WHAT THE EXERCISE ASKS:
The entries that follow include a run beginning at the line with "Macara De Cabelo" and ending at the line with "discount: none -> 3% = 957.87"; restate that run word for word and leave the rest out.

SUPPLIED RECORDS:

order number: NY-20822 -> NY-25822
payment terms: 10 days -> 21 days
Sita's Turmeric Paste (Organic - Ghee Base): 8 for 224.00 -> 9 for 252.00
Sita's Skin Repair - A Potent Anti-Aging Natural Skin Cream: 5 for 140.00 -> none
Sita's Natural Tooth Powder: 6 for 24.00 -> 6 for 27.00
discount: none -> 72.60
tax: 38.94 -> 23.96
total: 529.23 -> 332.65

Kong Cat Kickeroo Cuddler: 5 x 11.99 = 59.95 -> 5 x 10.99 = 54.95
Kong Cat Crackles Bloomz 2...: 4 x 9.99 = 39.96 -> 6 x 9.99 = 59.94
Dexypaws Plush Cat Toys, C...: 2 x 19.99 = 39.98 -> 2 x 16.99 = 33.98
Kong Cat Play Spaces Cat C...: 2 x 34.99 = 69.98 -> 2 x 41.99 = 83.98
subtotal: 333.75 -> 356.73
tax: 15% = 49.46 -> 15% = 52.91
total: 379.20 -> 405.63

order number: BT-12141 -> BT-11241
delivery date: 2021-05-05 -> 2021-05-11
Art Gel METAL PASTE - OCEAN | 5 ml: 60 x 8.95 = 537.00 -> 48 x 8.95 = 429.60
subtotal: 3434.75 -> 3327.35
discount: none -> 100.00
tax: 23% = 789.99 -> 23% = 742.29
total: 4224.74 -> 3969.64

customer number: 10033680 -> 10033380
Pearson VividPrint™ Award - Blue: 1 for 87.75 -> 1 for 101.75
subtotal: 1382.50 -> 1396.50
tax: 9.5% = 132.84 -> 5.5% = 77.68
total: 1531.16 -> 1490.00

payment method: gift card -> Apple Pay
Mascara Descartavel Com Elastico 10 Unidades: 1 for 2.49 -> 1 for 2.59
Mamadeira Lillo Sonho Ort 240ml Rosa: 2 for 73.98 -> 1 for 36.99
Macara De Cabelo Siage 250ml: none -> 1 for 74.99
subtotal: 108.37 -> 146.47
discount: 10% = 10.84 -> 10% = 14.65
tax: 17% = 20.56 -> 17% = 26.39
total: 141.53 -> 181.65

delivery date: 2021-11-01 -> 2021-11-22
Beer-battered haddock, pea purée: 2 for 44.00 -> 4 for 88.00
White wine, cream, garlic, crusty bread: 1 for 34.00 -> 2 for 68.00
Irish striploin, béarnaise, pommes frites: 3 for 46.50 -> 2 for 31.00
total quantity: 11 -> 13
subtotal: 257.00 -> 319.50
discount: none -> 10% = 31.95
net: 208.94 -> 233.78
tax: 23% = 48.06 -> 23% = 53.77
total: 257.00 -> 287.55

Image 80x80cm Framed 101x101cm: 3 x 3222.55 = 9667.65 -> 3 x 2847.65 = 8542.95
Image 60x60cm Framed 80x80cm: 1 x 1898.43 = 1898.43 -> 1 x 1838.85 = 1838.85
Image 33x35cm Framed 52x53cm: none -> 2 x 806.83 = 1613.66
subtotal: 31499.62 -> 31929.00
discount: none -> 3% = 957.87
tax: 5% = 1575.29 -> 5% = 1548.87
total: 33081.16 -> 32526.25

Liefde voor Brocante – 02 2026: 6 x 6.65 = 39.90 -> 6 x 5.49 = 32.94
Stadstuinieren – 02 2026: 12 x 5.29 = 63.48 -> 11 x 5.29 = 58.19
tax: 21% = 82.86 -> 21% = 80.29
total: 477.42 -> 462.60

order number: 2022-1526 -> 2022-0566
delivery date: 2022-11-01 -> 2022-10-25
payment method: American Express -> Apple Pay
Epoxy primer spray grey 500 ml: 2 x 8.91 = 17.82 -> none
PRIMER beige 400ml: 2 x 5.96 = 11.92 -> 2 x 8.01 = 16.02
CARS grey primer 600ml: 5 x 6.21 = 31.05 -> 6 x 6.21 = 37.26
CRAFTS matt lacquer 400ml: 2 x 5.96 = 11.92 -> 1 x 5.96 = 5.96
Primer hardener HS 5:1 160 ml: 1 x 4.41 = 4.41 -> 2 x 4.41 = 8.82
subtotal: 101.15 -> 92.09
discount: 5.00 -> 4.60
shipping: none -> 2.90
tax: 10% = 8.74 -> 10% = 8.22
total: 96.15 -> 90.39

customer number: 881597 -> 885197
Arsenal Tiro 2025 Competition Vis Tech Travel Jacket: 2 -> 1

RESPONSE TO THE TASK:
Macara De Cabelo Siage 250ml: none -> 1 for 74.99
subtotal: 108.37 -> 146.47
discount: 10% = 10.84 -> 10% = 14.65
tax: 17% = 20.56 -> 17% = 26.39
total: 141.53 -> 181.65

delivery date: 2021-11-01 -> 2021-11-22
Beer-battered haddock, pea purée: 2 for 44.00 -> 4 for 88.00
White wine, cream, garlic, crusty bread: 1 for 34.00 -> 2 for 68.00
Irish striploin, béarnaise, pommes frites: 3 for 46.50 -> 2 for 31.00
total quantity: 11 -> 13
subtotal: 257.00 -> 319.50
discount: none -> 10% = 31.95
net: 208.94 -> 233.78
tax: 23% = 48.06 -> 23% = 53.77
total: 257.00 -> 287.55

Image 80x80cm Framed 101x101cm: 3 x 3222.55 = 9667.65 -> 3 x 2847.65 = 8542.95
Image 60x60cm Framed 80x80cm: 1 x 1898.43 = 1898.43 -> 1 x 1838.85 = 1838.85
Image 33x35cm Framed 52x53cm: none -> 2 x 806.83 = 1613.66
subtotal: 31499.62 -> 31929.00
discount: none -> 3% = 957.87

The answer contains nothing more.